The News Service
Honoring Teaching Excellence
Bogues, Bonde and Fischer Named Inaugural Royce Family Professors
Brown University has appointed Barrymore Bogues, professor of Africana studies; Sheila Bonde, professor of the history of art and architecture; and Karen Fischer, professor of geological sciences, as the inaugural Royce Family Professors of Teaching Excellence. They will serve three-year terms, through June 30, 2007.
PROVIDENCE, R.I. — Three Brown University faculty members were honored Monday evening, Nov. 15, 2004, for their innovation and excellence in undergraduate teaching.
Barrymore Bogues, professor of Africana studies; Sheila Bonde, professor of the history of art and architecture; and Karen Fischer, professor of geological sciences, will serve three-year terms as the inaugural Royce Family Professors of Teaching Excellence, through June 30, 2007.

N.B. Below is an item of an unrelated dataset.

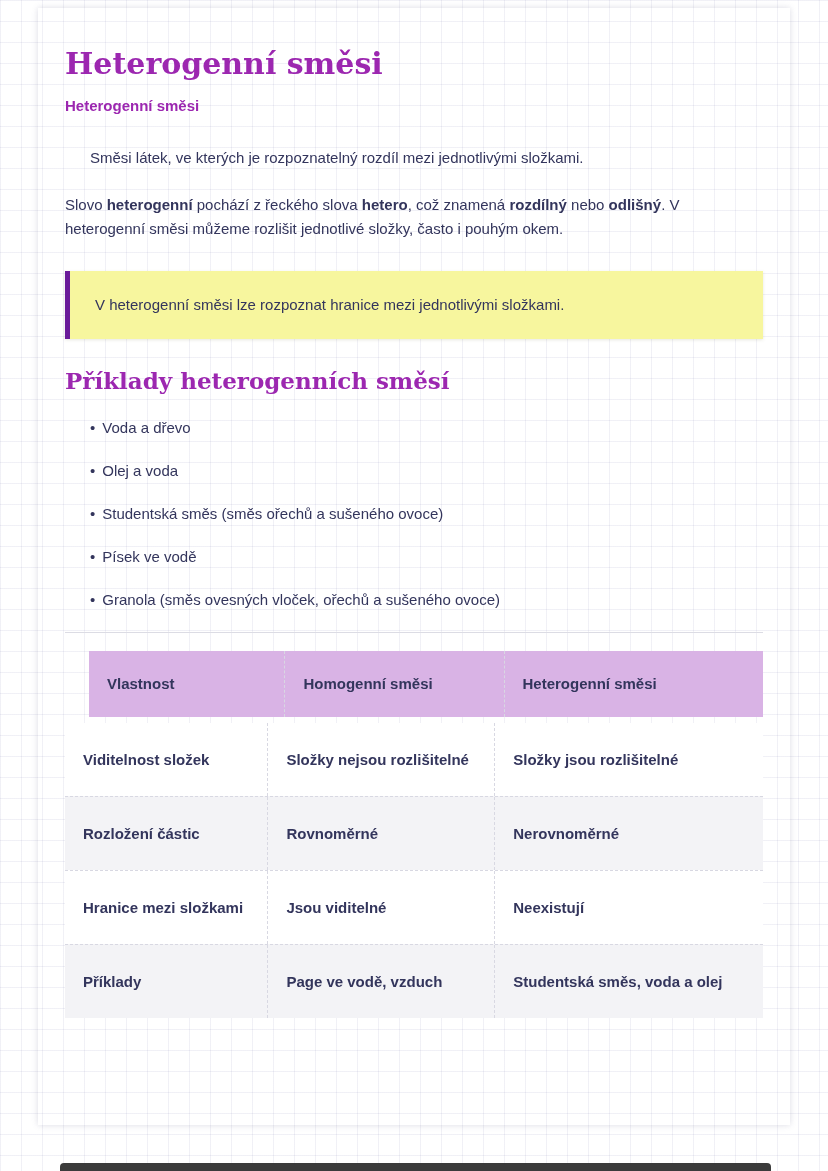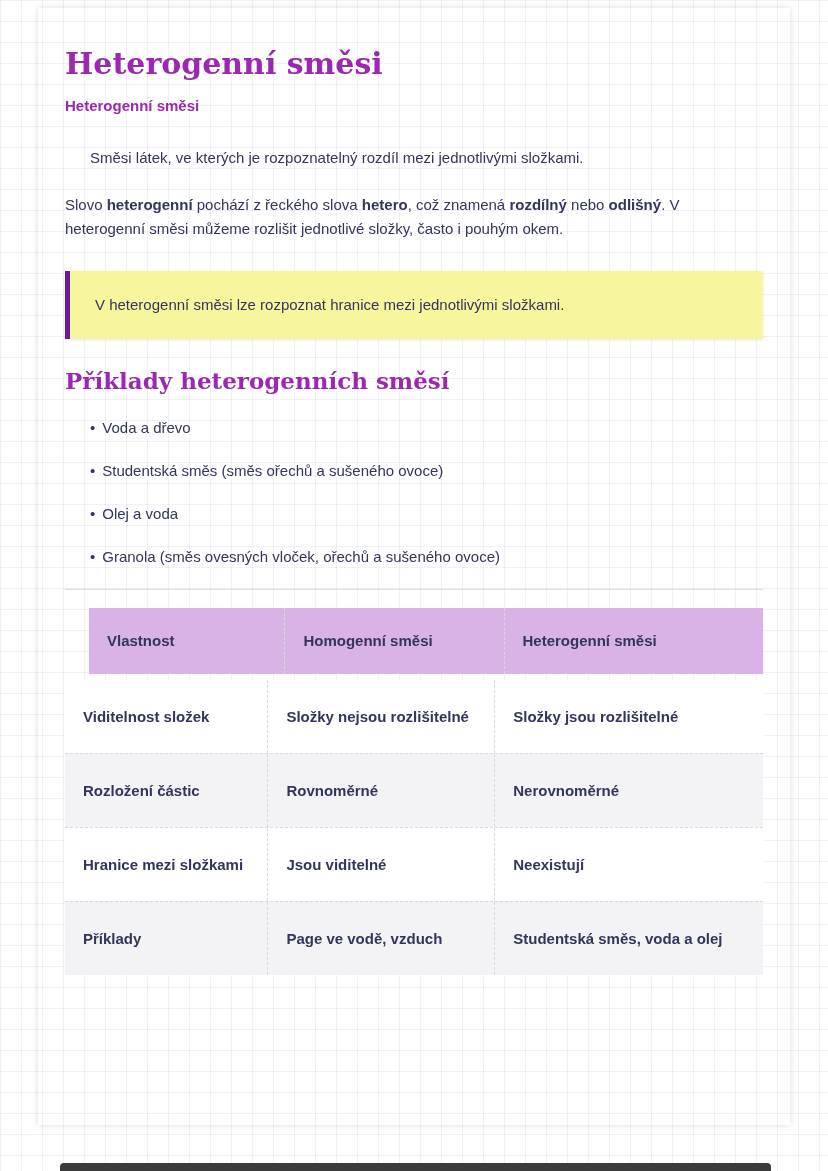"• Studentská směs (směs ořechů" div.bullet-item { order: before "• Olej a voda" -> after "• Olej a voda" }
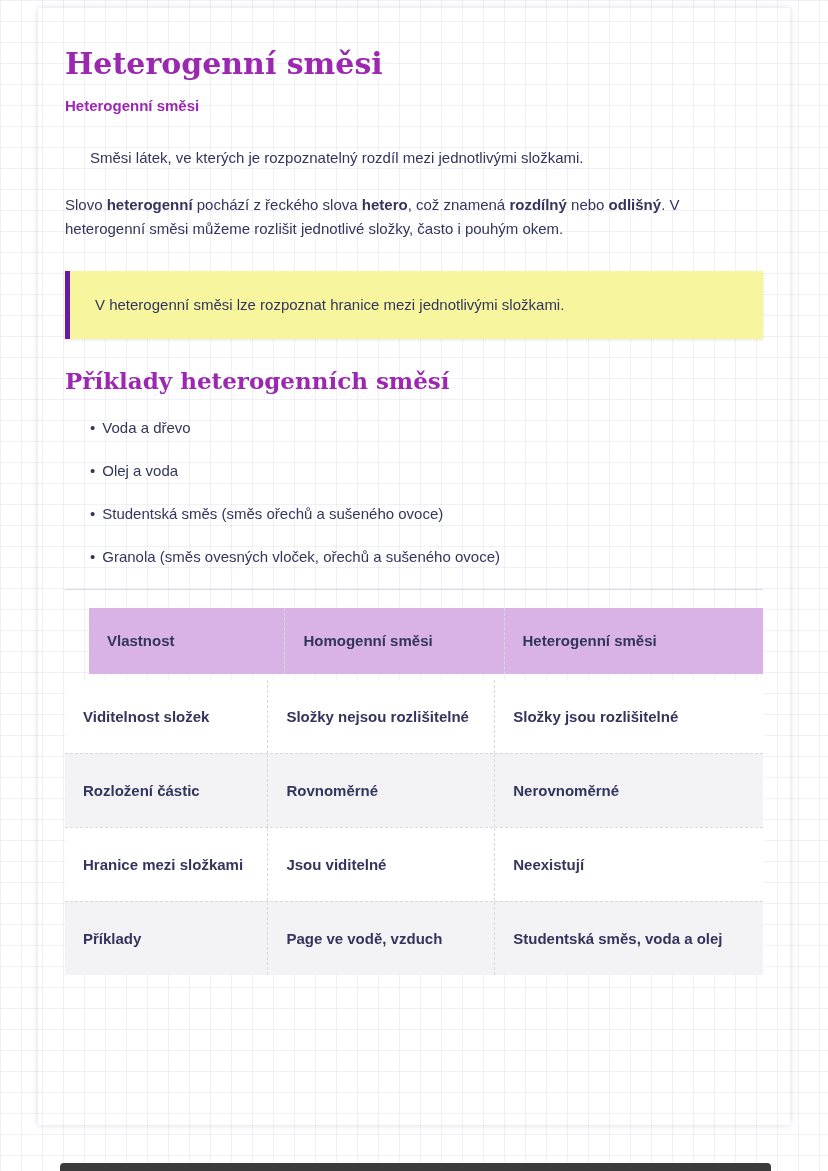"• Písek ve vodě" div.bullet-item { html: none -> <div><span>•</span><span>Písek ve vodě</span></div> }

“Excellence in teaching is important in all disciplines,” said Brown President Ruth J. Simmons, who honored the three professors at a dinner in her home. “It was a distinct pleasure to recognize three distinguished members of the Brown faculty and to thank Mr. Royce for his generosity and vision in establishing the Royce Family Professorships.”
Six Royce Family Professorships were established in March 2004
with a $5.5-million gift from Brown alumnus and trustee Charles M. Royce, who
was in attendance at the dinner Monday evening. The professorships are intended
to recognize, reward and encourage innovation and excellence in teaching among
the Brown University faculty. Each carries a $20,000 annual stipend in addition
to the recipient’s regular salary and provides a $20,000 annual teaching
excellence fund to develop teaching aids and support scholarly activities,
including employment of undergraduate assistants. Each Royce Professor will
offer a colloquium that provides insight into their teaching approach or their
Barrymore A. Bogues
Bogues received his Ph.D. in political theory from the University of the West Indies in 1994. He began teaching at Brown in 1992, and has pursued an approach to teaching he refers to as “participatory critical learning.” His description of this theory is “to create the conditions and learning environment which would enable students to develop a reflective, humanistic and critical consciousness of their world.” In 2002 he received both the Barrett Hazeltine Citation from the graduating class and a Mellon Foundation Undergraduate Mentorship Award.
Bogues is recognized as a top scholar in Caribbean intellectual history and political thought, and has organized several international conferences in his field. His recent book, Black Heretics, Black Prophets, has received much acclaim and was the subject of a panel at the Fifth Annual Alain Locke conference at Howard University.
Bonde received her Ph.D. from Harvard University in 1982. In 2002 she was awarded a Harriet W. Sheridan Award for Distinguished Contributions to Teaching and Learning in recognition of her mentoring of junior faculty colleagues and graduate students to be good teachers as well as good scholars. She is known for the care and respect she has given to undergraduate students in her lectures and seminars.
Bonde’s commitment to diversity in the curriculum has led her to teach outside her own areas of study, including courses in Islamic Art. Her embrace and dissemination of digital research and teaching tools has benefited an international community of colleagues and students, specifically the instructional Web site she helped develop for her archaeological investigations at Saint-Jean-des-Vignes in Soissons, France. That excavation is the longest-running continuous project of its kind in that country; Bonde has received support from the French and U.S. government agencies. Recently, she was awarded National Endowment for the Humanities funding for her ongoing work on this project.
Fischer received her Ph.D. in geophysics from the Massachusetts Institute of Technology in 1989. In 1996 she joined the Brown faculty and has become recognized as an effective and caring teacher of students at all levels, from introductory freshman seminars to advanced graduate courses. She led the development of a new series of first-year seminars in geological sciences. Her own seminar, being offered this fall, is entitled “Living within the Landscape.” It focuses on the physical processes that shape the earth’s surface and affect human activity.
Two of her graduate student have won Best Student Paper Awards from the American Geophysical Union. She has been a mainstay of the Women in Science and Engineering (WiSE) program at Brown. She maintains a research program in seismology and the study of the structure and dynamics of the earth’s lithosphere and mantle, and has received significant funding from the National Science Foundation. Her work has been published in Science, Nature, and the top geophysical journals.